I called one of the agencies and told the woman who answered, "I don't know what I'm doing.  Is there someone who can help me process this?"  She connected me to someone else who told me that the simplest reason most people adopt internationally is that it's a sure thing (as in, there are so many kids needing homes that it's not a matter of if, it's a matter of when you get a referral) and most adopt domestically because they want an infant.  That didn't really help me.  We weren't totally set on an infant and we weren't all that concerned about not being chosen if we chose domestic (not because we are just that prideful, but because if we got that far, we would truly believe that God had brought us there and would provide the perfect birthmom and child for us).

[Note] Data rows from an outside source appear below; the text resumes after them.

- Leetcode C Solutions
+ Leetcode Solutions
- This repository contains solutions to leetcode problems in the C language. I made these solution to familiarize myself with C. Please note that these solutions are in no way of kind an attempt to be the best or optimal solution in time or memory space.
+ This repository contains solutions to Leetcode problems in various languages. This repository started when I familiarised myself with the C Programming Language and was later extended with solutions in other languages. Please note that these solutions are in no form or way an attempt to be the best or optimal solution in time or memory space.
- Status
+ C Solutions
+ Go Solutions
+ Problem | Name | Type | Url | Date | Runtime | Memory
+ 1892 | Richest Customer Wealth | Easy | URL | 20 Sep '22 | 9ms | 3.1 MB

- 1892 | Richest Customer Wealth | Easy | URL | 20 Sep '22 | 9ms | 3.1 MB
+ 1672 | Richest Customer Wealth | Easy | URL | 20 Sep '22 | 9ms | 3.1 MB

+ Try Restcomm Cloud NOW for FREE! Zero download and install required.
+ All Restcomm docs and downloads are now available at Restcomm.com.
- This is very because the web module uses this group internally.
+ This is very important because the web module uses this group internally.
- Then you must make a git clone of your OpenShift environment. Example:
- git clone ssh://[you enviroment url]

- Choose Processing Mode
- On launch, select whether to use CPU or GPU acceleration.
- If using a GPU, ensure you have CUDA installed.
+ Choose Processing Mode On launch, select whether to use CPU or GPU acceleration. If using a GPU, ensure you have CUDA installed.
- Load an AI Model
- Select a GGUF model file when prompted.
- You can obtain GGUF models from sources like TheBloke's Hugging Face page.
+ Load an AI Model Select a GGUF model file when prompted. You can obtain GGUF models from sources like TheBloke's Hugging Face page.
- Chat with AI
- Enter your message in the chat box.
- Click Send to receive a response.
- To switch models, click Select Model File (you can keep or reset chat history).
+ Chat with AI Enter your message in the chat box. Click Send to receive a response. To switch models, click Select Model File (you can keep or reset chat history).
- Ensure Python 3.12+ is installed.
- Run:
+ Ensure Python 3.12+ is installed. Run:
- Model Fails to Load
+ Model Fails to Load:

So I decided to talk to both departments and see what I could learn.  Just for grins, I spoke with the woman in charge of Ethiopia adoptions and learned that the average age of children being adopted out of Ethiopia was 12-18 months and that Ethiopia requires your child to be at least two years older than the child you adopt.  If we chose to go the Ethiopia route, she advised that we wait until Lila was at least two before even beginning the process.

Now remember, this was January so Lila was just over a year old.  The thought of waiting a WHOLE YEAR to really dive into these questions again just didn't feel right.  I didn't want to wait until next winter only to realize that adoption wasn't a good fit for our family and miss our optimum timing for getting pregnant with Lila's brother or sister.  Also, we felt more comfortable adopting an infant - we knew we could do infants!  We hadn't yet experienced toddlers at the time.  And although cost ends up being about the same for both international and domestic adoptions, with international we would have to travel and leave Lila for anywhere from a week to more than a month depending on the country!  Those things all weighed heavy on us, so it seemed the most logical choice was to rule out international adoption and begin pursuing domestic adoption.

So, with the international/domestic question answered, the next step was to try to find an agency.

Check in tomorrow for part five!


suz said...

oh my gosh, i'm literally on the edge of my seat, like for real. i want to talk to you about this sometime because adoption has been a desire of mine for as long as i can remember!

Katy said...

wow, so exciting to hear this and praying for you!

A couple from our church has two little girls from China, so adorable!